The United States. Many American pro-euthanasia doctors would also like to eliminate “useless eaters,” and not just in our own country. The late Dr. Robert H. Williams of the University of Washington Medical School once said: “Planning to prevent overpopulation of the earth must include euthanasia, either negative or positive.”

In his ominously named book The Case for Compulsory Birth Control, Edgar R. Chasteen stated darkly: “Soon the world may well be engulfed by indescribable horrors as these nations of the starving are crushed under the weight of their teeming populations.”

Some American doctors are following the lead of their Nazi forerunners and are now proposing a “dissent form” approach to organ donation. These laws allow doctors to ransack any or all of the organs of those people who have not indicated a contrary wish in “Living Wills” or other legally binding documents. In 1988, Nevada became the first state to adopt this “dissent form” approach to organ donations.

The implications of this type of approach for medical experimentation are obvious. What euthanasia “doctor” could resist the opportunity to remove organs from a victim scheduled to die at a particular time?

Professor Ron Westover of Southern California wrote in 1985: “If subjects are needed to render accurate knowledge about the workings of the human mechanism, there is an endless supply. Take the extreme elderly, the senile, use the criminally insane, rapists, and murderers. They are largely useless and doomed anyway.”

Conclusions. It is certainly not necessary to make vague statements or insupportable comparisons between the German experience of euthanasia and the one that we are currently undergoing in the United States. We have hard quotes and facts to show that the progression is identical to that of Nazi Germany.

Pro-euthanasia activists are genuinely outraged at the comparison between their activities and those of the Nazi eugenicists. Just like pro-abortionists, they will do everything they possibly can to distract attention from their activities to tangential topics.

But the facts speak eloquently for themselves.

The lesson to be learned from all of this is as clear as mountain air. If the widespread killing of the handicapped and “useless” had been effectively opposed by ordinary Germans, there would have been no Holocaust.

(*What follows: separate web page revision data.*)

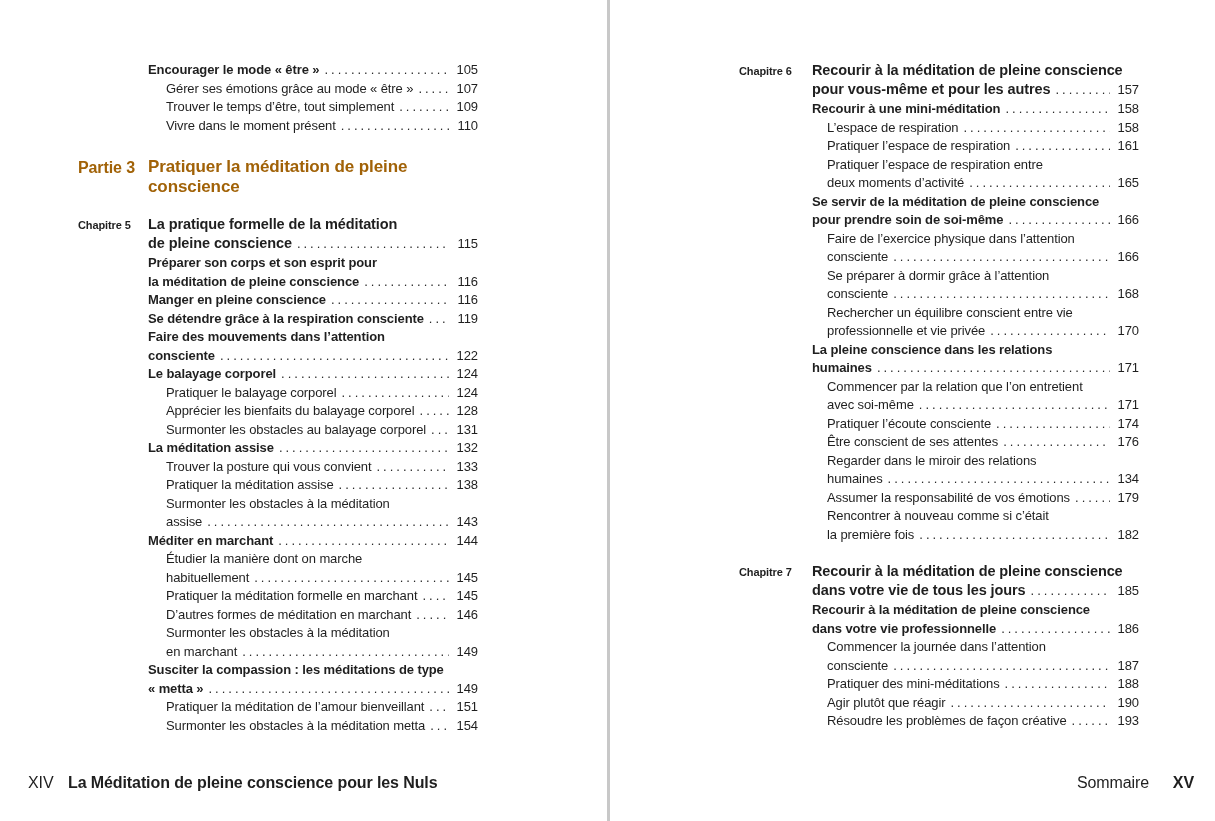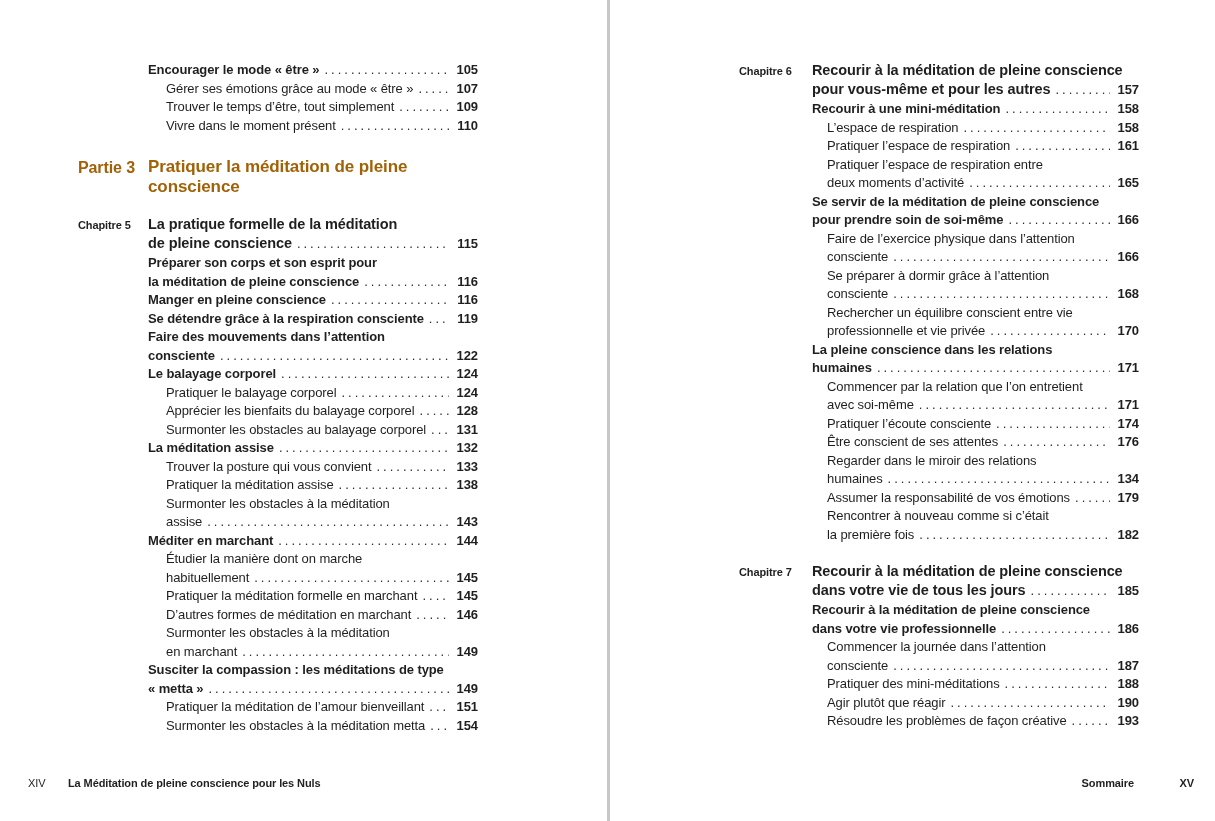--- a/index.html
+++ b/index.html
@@ -28,7 +28,7 @@
     content:"..........................................................................................";
     letter-spacing:3px;font-size:13px;color:#2a2a2a;
   }
-  .num{flex:0 0 auto;font-weight:700;min-width:26px;text-align:right;font-size:13px}
+  .num{flex:0 0 auto;font-weight:400;min-width:26px;text-align:right;font-size:13px}
 
   .sec{position:relative;padding-left:var(--i1)}
   .sec.chapter{margin-top:18px}

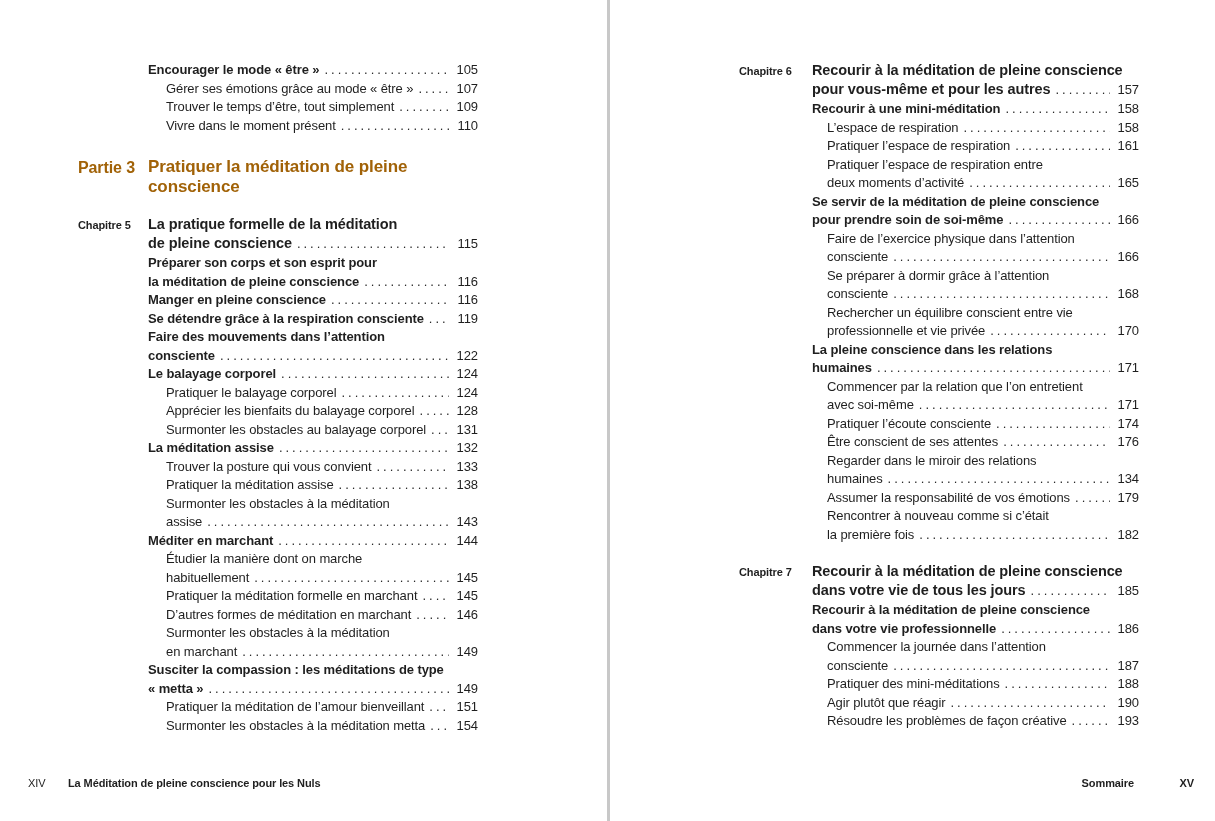--- a/index.html
+++ b/index.html
@@ -43,7 +43,7 @@
   .chapter-label{position:absolute;left:0;top:4px;font-size:11px;font-weight:700}
   .part-label{position:absolute;left:0;top:2px;font-size:16px;font-weight:700}
 
-  .footer{position:absolute;top:774px;font-size:11px;line-height:18px;white-space:nowrap}
+  .footer{position:absolute;top:774px;font-size:16px;line-height:18px;white-space:nowrap}
   #f-left-num{left:28px;font-weight:400}
   #f-left-title{left:68px;font-weight:700}
   #f-right-label{right:81px;font-weight:700}

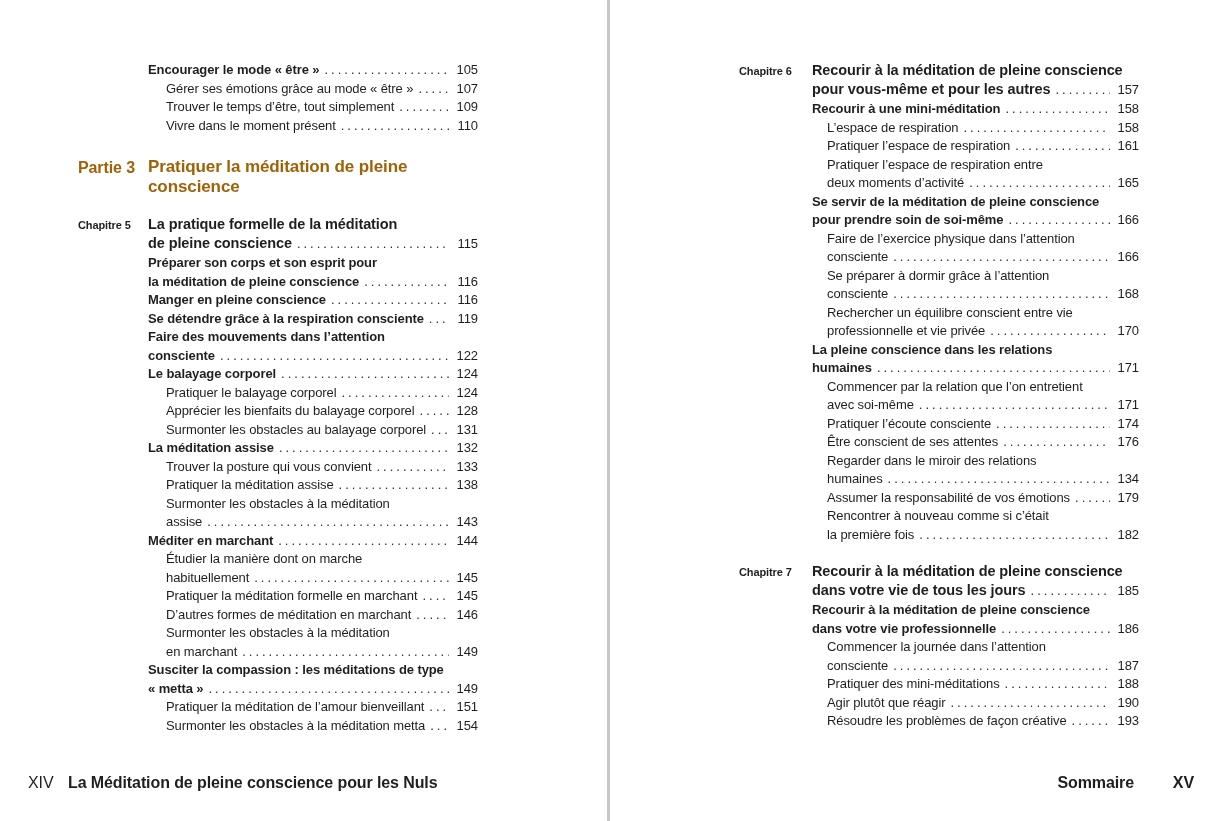--- a/index.html
+++ b/index.html
@@ -46,7 +46,7 @@
   .footer{position:absolute;top:774px;font-size:16px;line-height:18px;white-space:nowrap}
   #f-left-num{left:28px;font-weight:400}
   #f-left-title{left:68px;font-weight:700}
-  #f-right-label{right:81px;font-weight:700}
+  #f-right-label{right:66px;font-weight:400}
   #f-right-num{right:21px;font-weight:700}
 </style>
 </head>

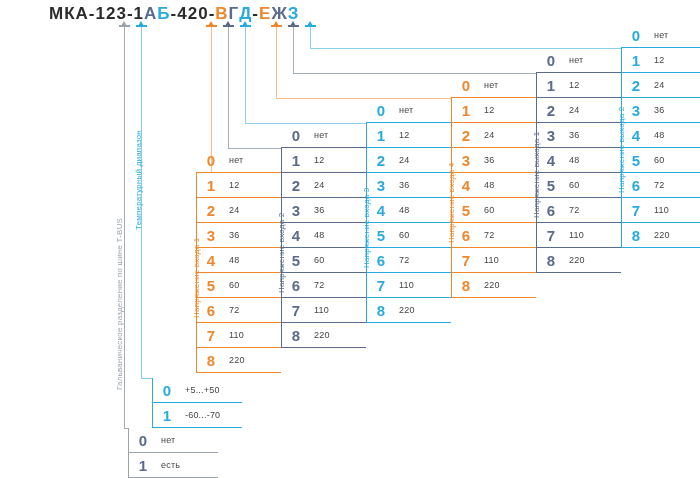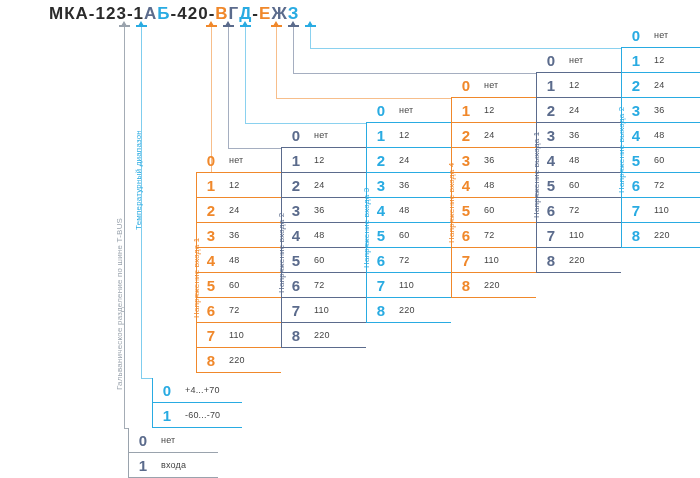--- a/index.html
+++ b/index.html
@@ -373,7 +373,7 @@
   <div id="temp-block" style="position: absolute; left: 152px; top: 378px; width: 90px; color: rgb(41, 171, 226);">
       <div class="row ln" style="color: rgb(41, 171, 226);">
         <div class="k" style="color: rgb(41, 171, 226);">0</div>
-        <div class="v">+4...+70</div>
+        <div class="v">+5...+50</div>
       </div>
       <div class="row ln" style="color: rgb(41, 171, 226);">
         <div class="k" style="color: rgb(41, 171, 226);">1</div>

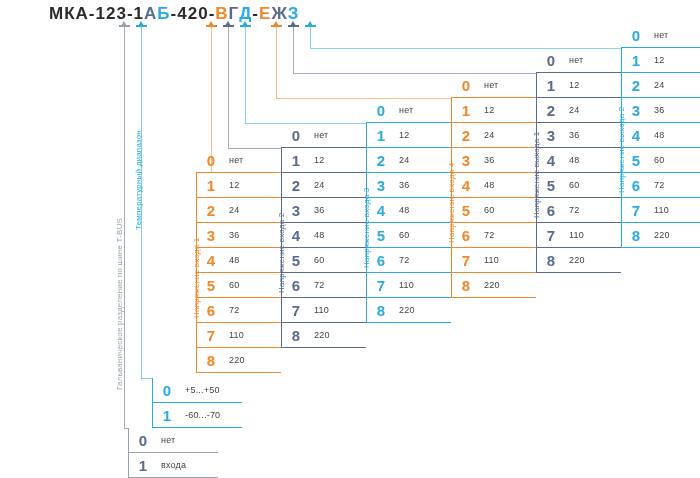--- a/index.html
+++ b/index.html
@@ -389,7 +389,7 @@
       </div>
       <div class="row ln" style="color: rgb(154, 163, 173);">
         <div class="k" style="color: rgb(91, 107, 140);">1</div>
-        <div class="v">входа</div>
+        <div class="v">есть</div>
       </div>
       <div class="spine" style="top: 0px; height: 50px; background: rgb(154, 163, 173);"></div>
     </div>

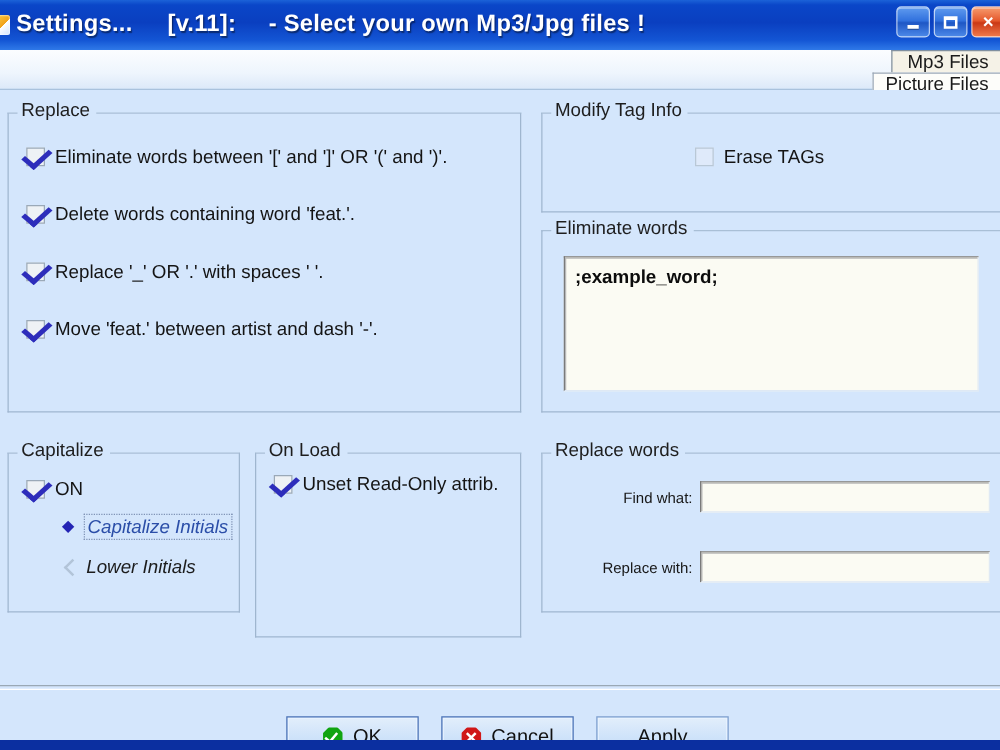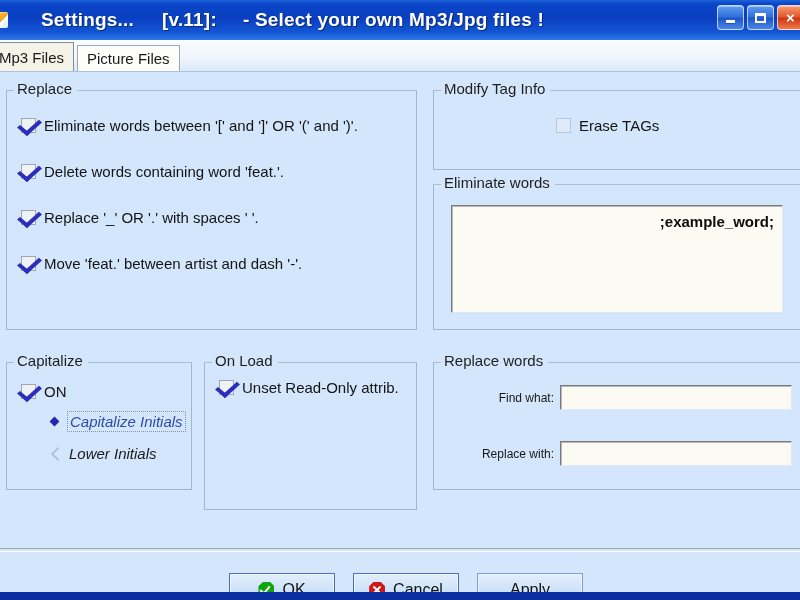--- a/index.html
+++ b/index.html
@@ -32,7 +32,6 @@
     display: flex;
     align-items: center;
     overflow: hidden;
-    gap: 28px;
   }
   .app-icon {
     width: 14px;

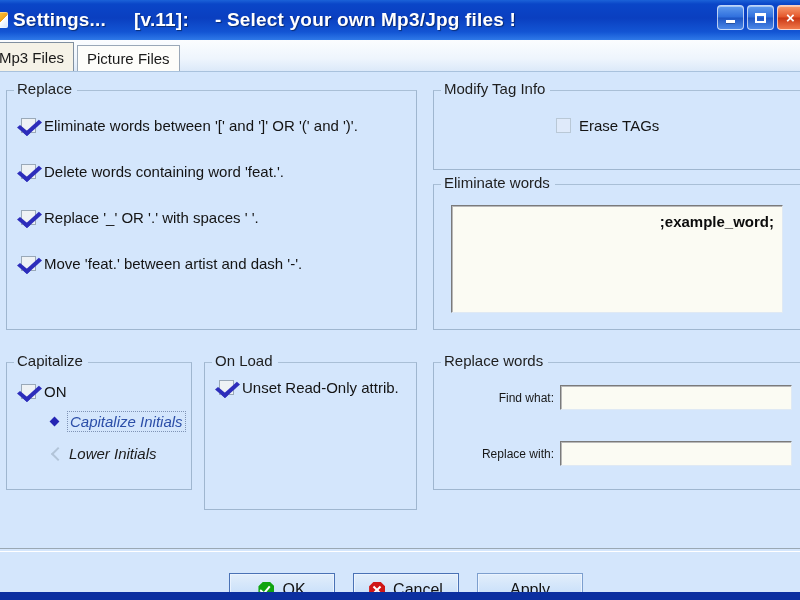--- a/index.html
+++ b/index.html
@@ -102,6 +102,7 @@
     align-items: flex-end;
     padding-left: 0;
     box-sizing: border-box;
+    flex-direction: column;
   }
   .tab {
     height: 26px;

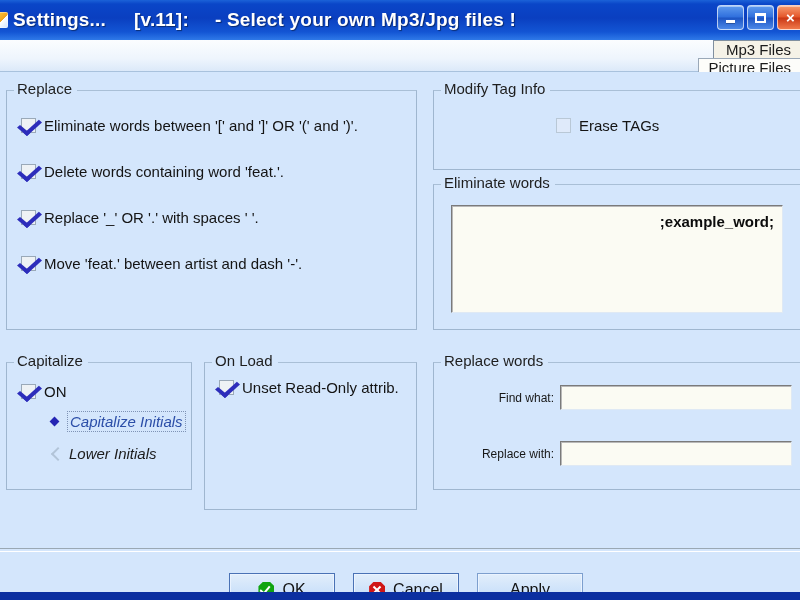--- a/index.html
+++ b/index.html
@@ -382,7 +382,7 @@
     <div class="groupbox" style="left:433px; top:112px; width:375px; height:146px;">
       <span class="gb-title">Eliminate words</span>
 
-      <div class="sunken textarea-words" style="left:17px; top:20px; width:332px; height:108px;text-align:right;">
+      <div class="sunken textarea-words" style="left:17px; top:20px; width:332px; height:108px;">
         <span>;example_word;</span>
       </div>
     </div>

This is a lesson from history that is especially important for us ordinary Americans to heed as the process begins again in our own nation. Nazi Germany offers us a stern lesson — and so far, we have ignored it.

Although the sequence of events in Belgium, the Netherlands, and the United States is not precisely the same as that of Nazi Germany, it is obvious from these events that we have already traveled far down the road to “euthanasia on command.”

The primary lesson we must learn from these progressions is that a certain utilitarian attitude toward human life will inevitably lead to a definite progression in euthanasia that is all but set in concrete. Thus, it comes as no surprise that many Nazi and American pro-euthanasia quotes are almost identical.